- **Task description**
Word for word, repeat the lines of the records from the first line up to and including the line that contains "[10,449,412,557] [image] |", passing over any pictures.

═══ Data provided ═══

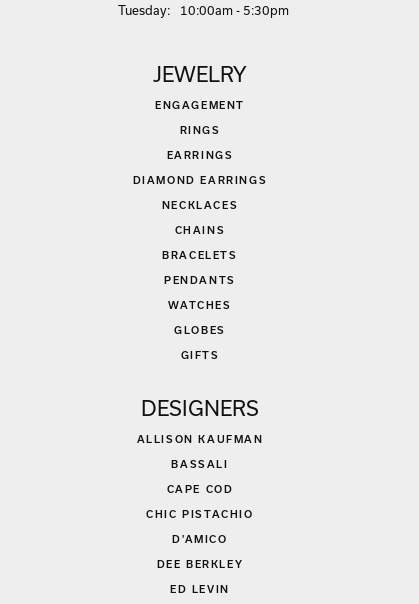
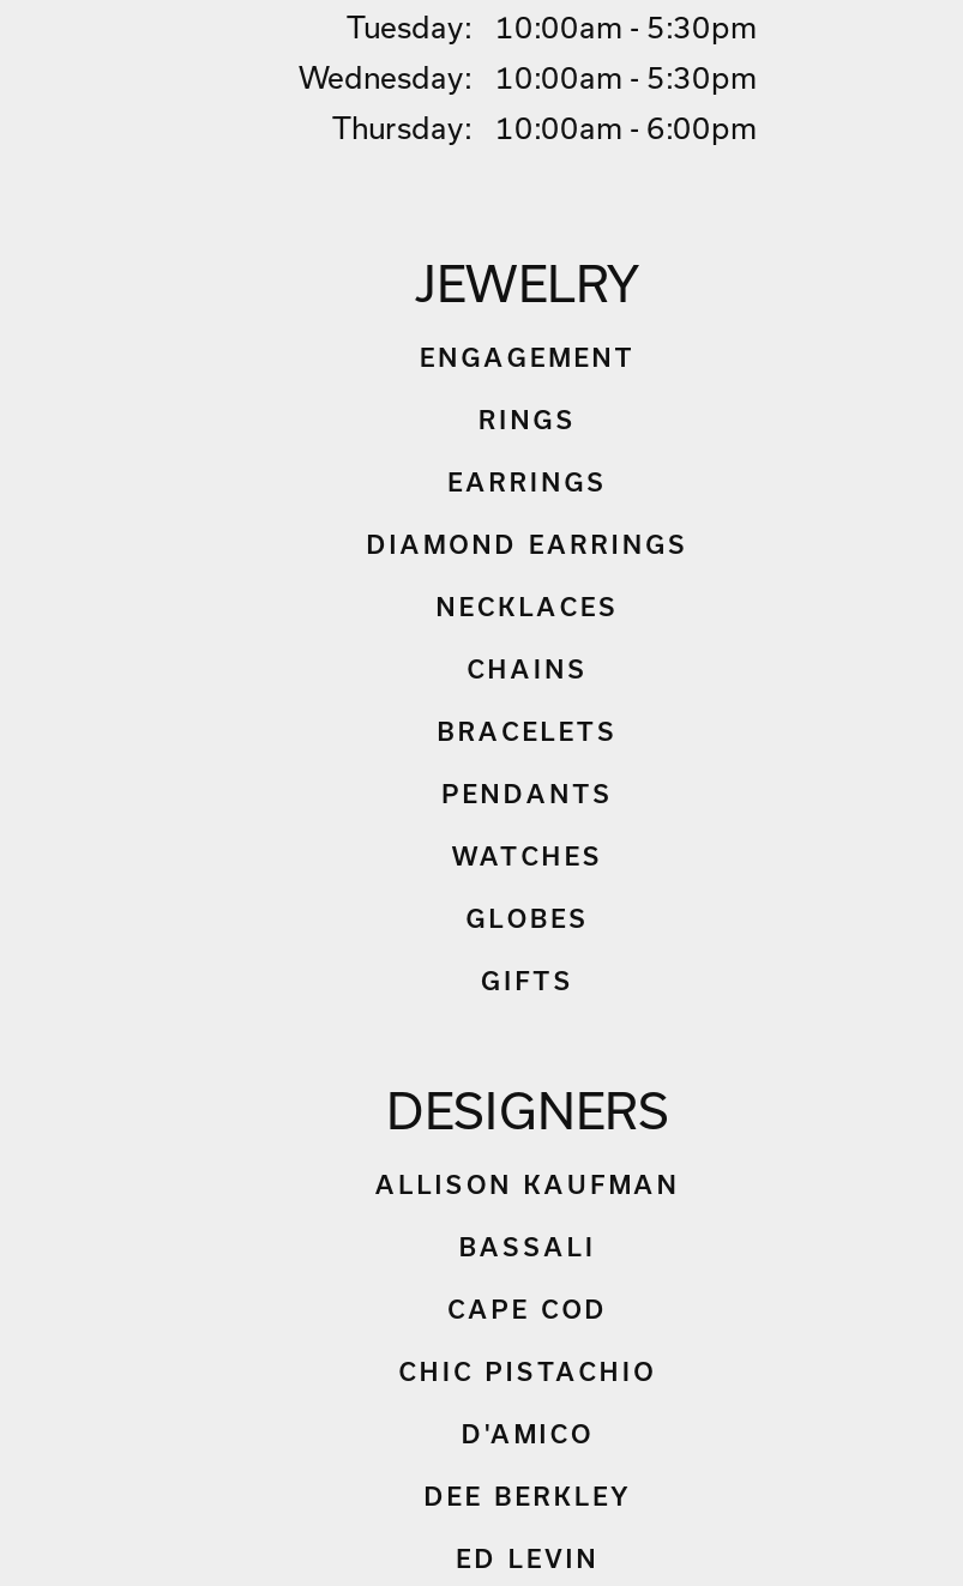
none -> [299,61,757,145] Wednesday: | 10:00am - 5:30pm | Thursday: | 10:00am - 6:00pm

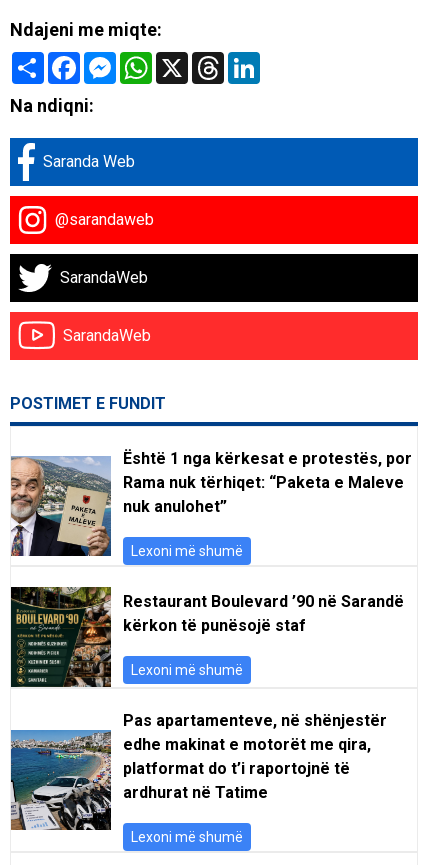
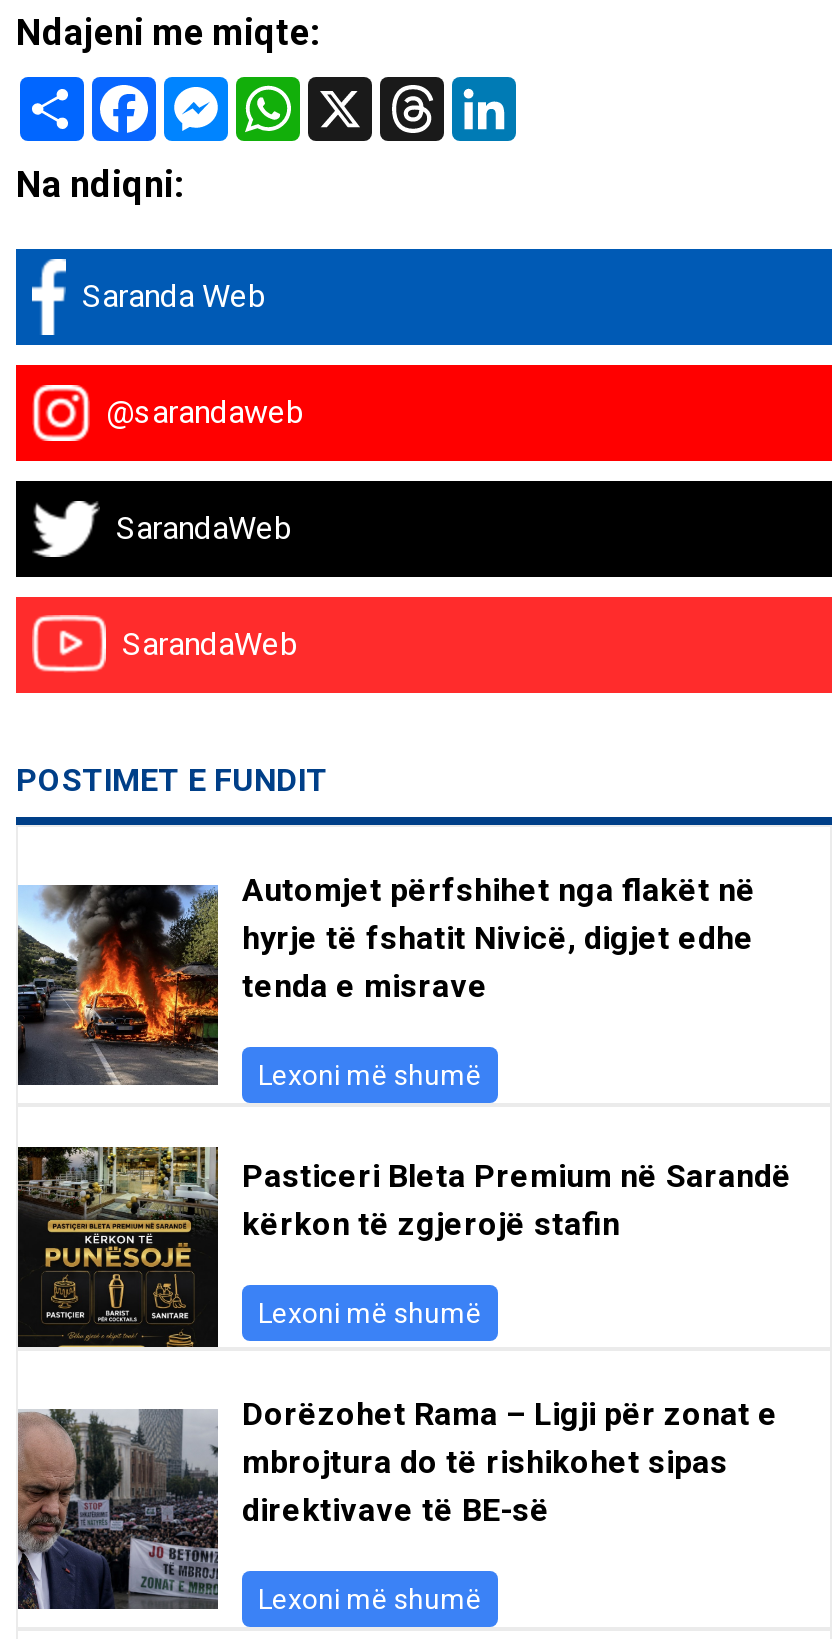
[10,449,412,557] [image] | Është 1 nga kërkesat e protestës, por | Rama nuk tërhiqet: “Paketa e Maleve | nuk anulohet” -> [16,871,756,1087] [image] | Automjet përfshihet nga flakët në | hyrje të fshatit Nivicë, digjet edhe | tenda e misrave
[12,587,404,688] [image] | Restaurant Boulevard ’90 në Sarandë -> [18,1147,792,1349] [image] | Pasticeri Bleta Premium në Sarandë
[123,616,306,635] kërkon të punësojë staf -> [242,1205,620,1243] kërkon të zgjerojë stafin
[10,711,387,842] [image] | Pas apartamenteve, në shënjestër | edhe makinat e motorët me qira, | platformat do t’i raportojnë të | ardhurat në Tatime -> [16,1395,778,1611] [image] | Dorëzohet Rama – Ligji për zonat e | mbrojtura do të rishikohet sipas | direktivave të BE-së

═══

- **Task response**
none -> [299,61,757,145] Wednesday: | 10:00am - 5:30pm | Thursday: | 10:00am - 6:00pm

[10,449,412,557] [image] | Është 1 nga kërkesat e protestës, por | Rama nuk tërhiqet: “Paketa e Maleve | nuk anulohet” -> [16,871,756,1087] [image] | Automjet përfshihet nga flakët në | hyrje të fshatit Nivicë, digjet edhe | tenda e misrave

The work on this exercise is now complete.